Sometimes, just providing them with education about what’s going on with their loved one or taking a moment to listen to them vent is just what the patient and/or family needs to feel a little more empowered in their situations.
-Kristie Kannaley, MSP Student
In another part of the Arnold School, Kannaley found a mentor in Daniela Friedman, professor and chair of the Department of Health Promotion, Education, and Behavior (HPEB). The two met when Kannaley joined the South Carolina Healthy Brain Research Network Collaborating Center, which Friedman directs. As a Graduate Scholar, Kannaley is immersed in the Center’s public health research efforts, which provide her with valuable insights on current trends in dementia science, such as caregiver support and educational outreach—two areas that underpin her advocacy efforts to transform perspectives and approaches to dementia care.
“Currently, I am working on a thematic analysis of blogs written by dementia caregivers and care recipients in order to identify some of the shared experiences, coping mechanisms, and potential needs of this population,” says Kannaley. “I hope to contribute to the bridging of clinical practice and research science in dementia care; sometimes, it seems like clinicians and researchers are working toward the similar goals but living in different worlds.”
To help bridge these areas, Kannaley has been focusing her educational and scholarship activities on advocating continued and customized care for patients with dementia. She presented her blog research at Discover USC, and she will share her findings at the Alzheimer’s Association International Conference in London this summer with funding from the national Alzheimer’s Association specifically for Healthy Brain Research Network Scholars and from the COMD department and Arnold School Dean’s Office.
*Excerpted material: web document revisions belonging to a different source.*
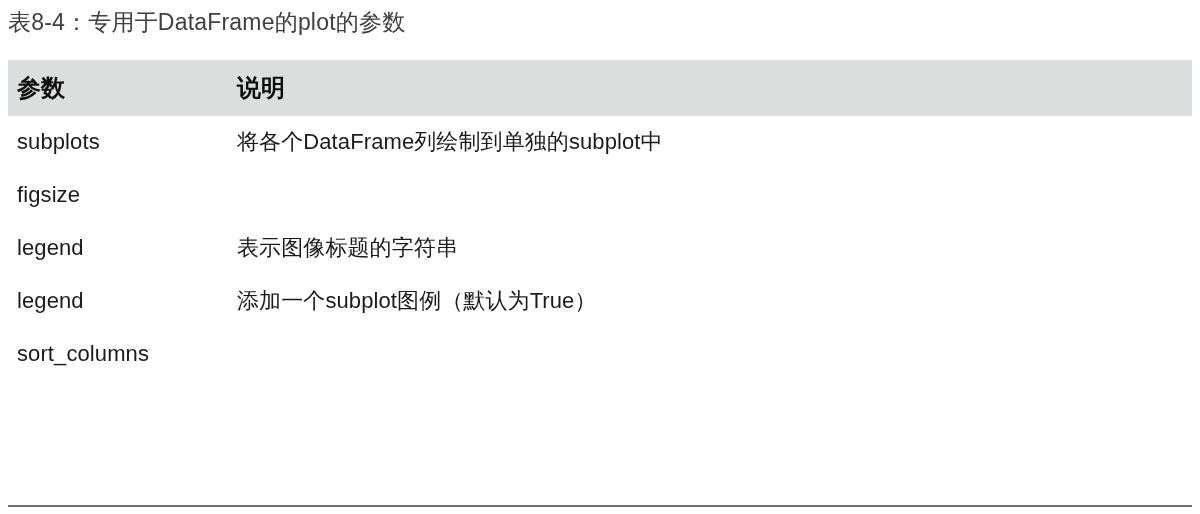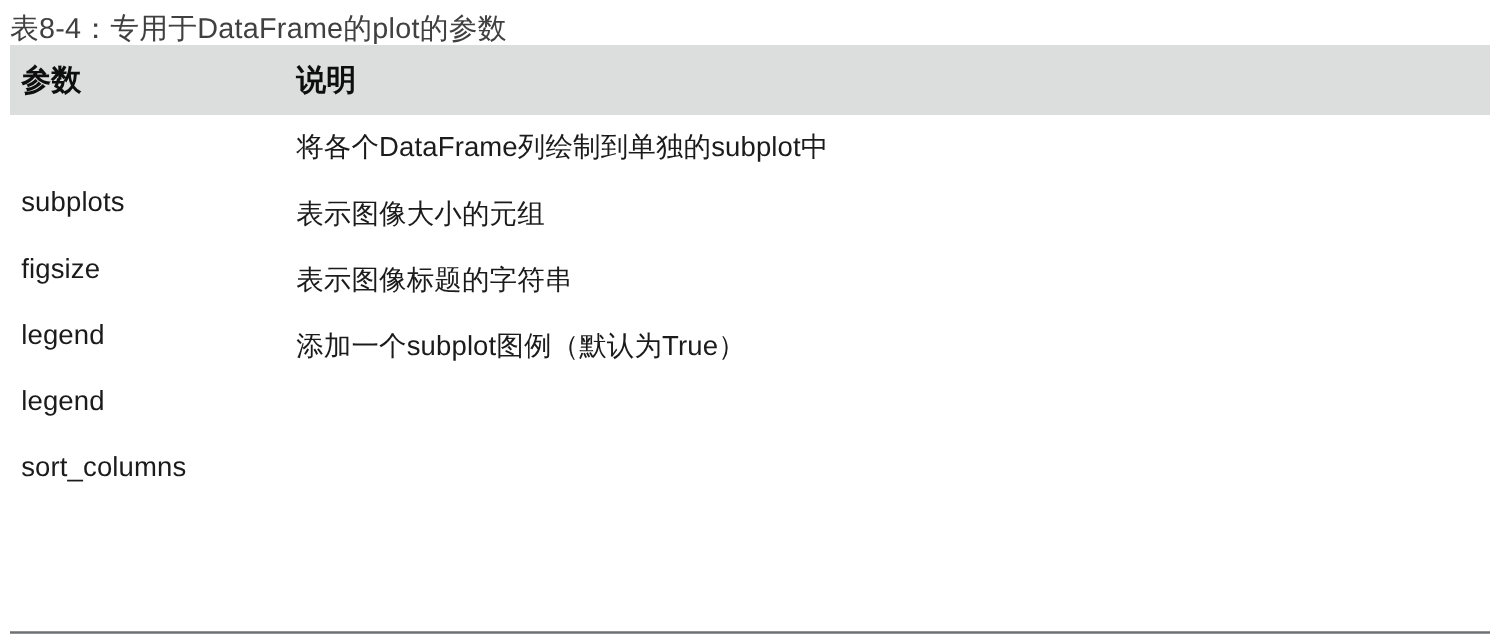"参数" .table { top: 36px -> 60px }
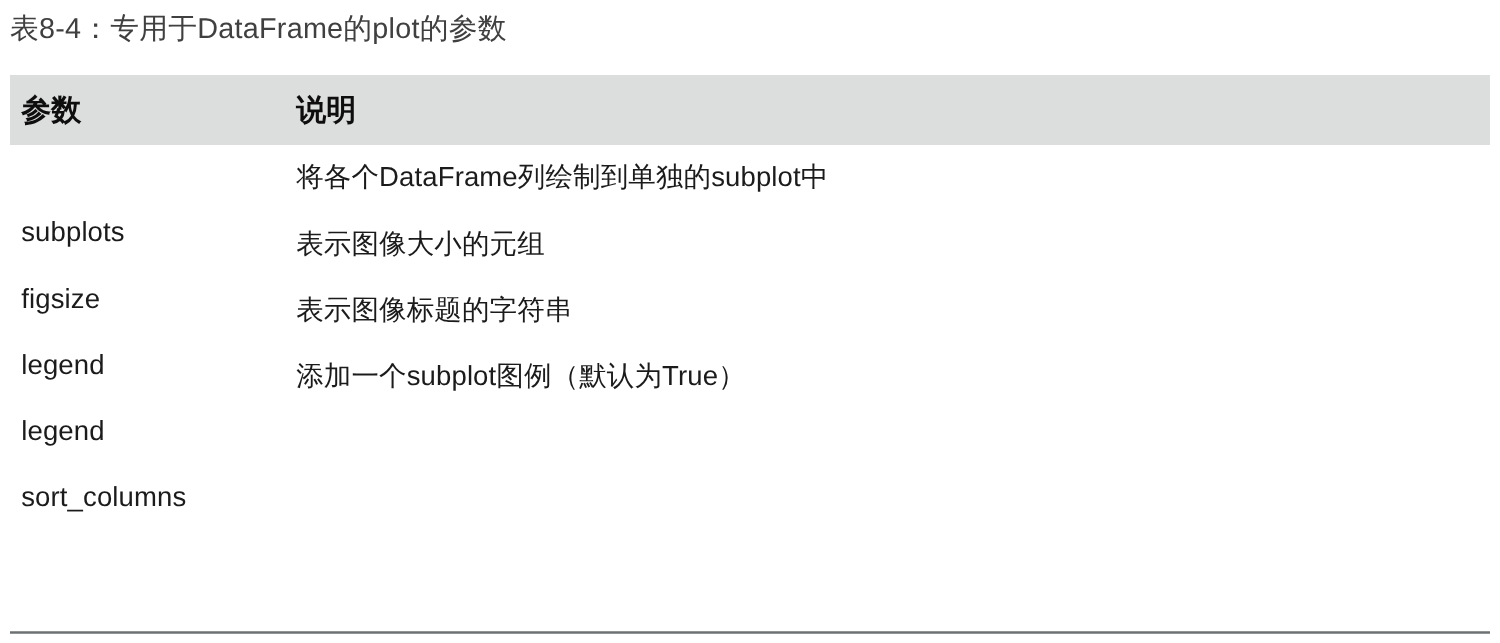"subplots" .row .cell-param { margin-top: 44px -> none }
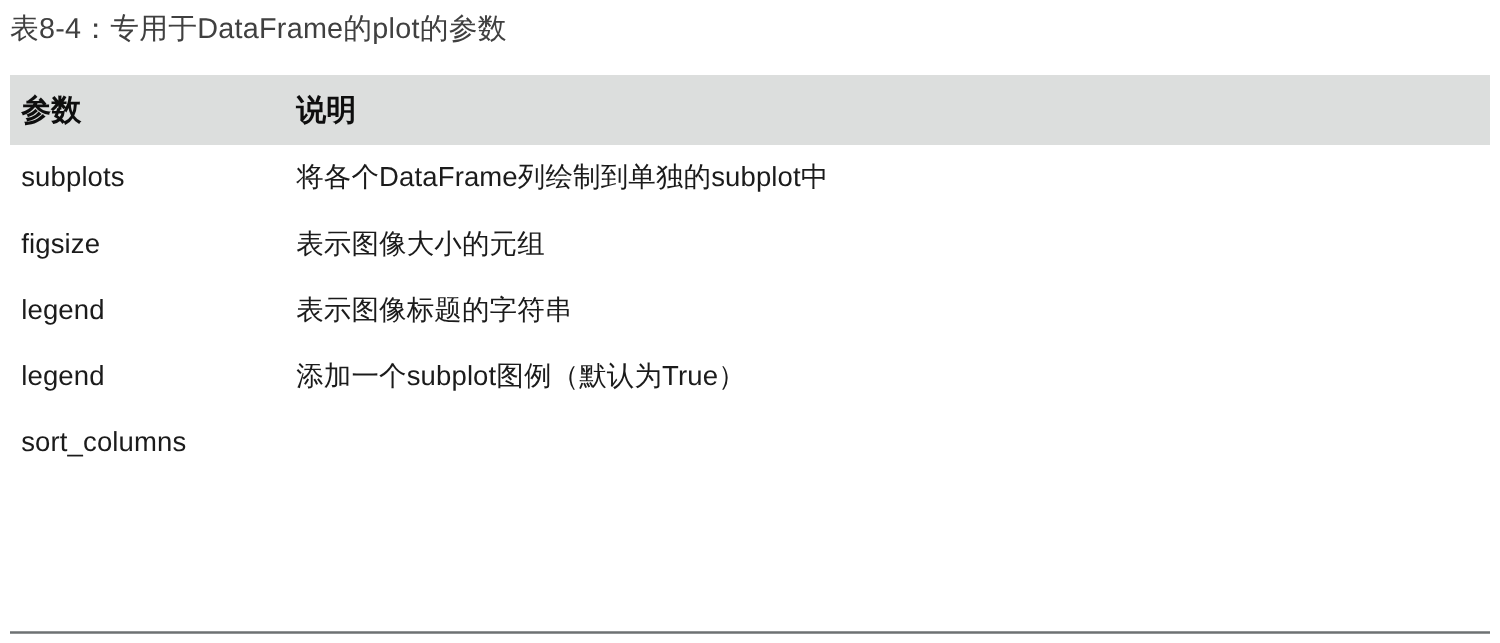"表示图像大小的元组" div.cell-desc { html: <div>表示图像大小的元组</div> -> none }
She has also developed a presentation aimed at educating speech-language pathologists on the benefits of customizing care for dementia patients and the specific ways in which caregivers and clinicians can enhance communication and care for patients to improve their quality of life.
After Kannaley wraps up her final clinical rotation this summer, she will graduate in August and then begin the profession’s nine-month clinical fellowship requirement—ideally in an acute care hospital setting. “I enjoy being able to support patients and their families during some of the most intense moments of their lives,” says Kannaley. “Sometimes, just providing them with education about what’s going on with their loved one or taking a moment to listen to them vent is just what the patient and/or family needs to feel a little more empowered in their situations.”